What to do. Copy the entries out again in full.

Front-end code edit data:

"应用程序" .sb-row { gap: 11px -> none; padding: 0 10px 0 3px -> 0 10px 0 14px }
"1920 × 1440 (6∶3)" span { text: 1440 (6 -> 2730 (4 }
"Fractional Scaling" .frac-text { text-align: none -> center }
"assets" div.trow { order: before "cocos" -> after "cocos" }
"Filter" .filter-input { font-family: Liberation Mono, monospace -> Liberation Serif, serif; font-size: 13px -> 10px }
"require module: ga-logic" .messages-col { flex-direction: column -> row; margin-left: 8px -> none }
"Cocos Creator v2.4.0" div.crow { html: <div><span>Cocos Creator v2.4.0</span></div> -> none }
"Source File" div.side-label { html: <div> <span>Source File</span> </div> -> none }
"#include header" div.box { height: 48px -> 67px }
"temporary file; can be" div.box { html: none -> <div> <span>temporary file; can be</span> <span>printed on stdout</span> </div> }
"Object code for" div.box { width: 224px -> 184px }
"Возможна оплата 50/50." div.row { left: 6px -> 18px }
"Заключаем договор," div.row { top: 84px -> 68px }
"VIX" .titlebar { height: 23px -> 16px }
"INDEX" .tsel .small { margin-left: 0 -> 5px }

Result.
"应用程序" .sb-row { gap: 11px -> none; padding: 0 10px 0 3px -> 0 10px 0 14px }
"1920 × 1440 (6∶3)" span { text: 1440 (6 -> 2730 (4 }
"Fractional Scaling" .frac-text { text-align: none -> center }
"assets" div.trow { order: before "cocos" -> after "cocos" }
"Filter" .filter-input { font-family: Liberation Mono, monospace -> Liberation Serif, serif; font-size: 13px -> 10px }
"require module: ga-logic" .messages-col { flex-direction: column -> row; margin-left: 8px -> none }
"Cocos Creator v2.4.0" div.crow { html: <div><span>Cocos Creator v2.4.0</span></div> -> none }
"Source File" div.side-label { html: <div> <span>Source File</span> </div> -> none }
"#include header" div.box { height: 48px -> 67px }
"temporary file; can be" div.box { html: none -> <div> <span>temporary file; can be</span> <span>printed on stdout</span> </div> }
"Object code for" div.box { width: 224px -> 184px }
"Возможна оплата 50/50." div.row { left: 6px -> 18px }
"Заключаем договор," div.row { top: 84px -> 68px }
"VIX" .titlebar { height: 23px -> 16px }
"INDEX" .tsel .small { margin-left: 0 -> 5px }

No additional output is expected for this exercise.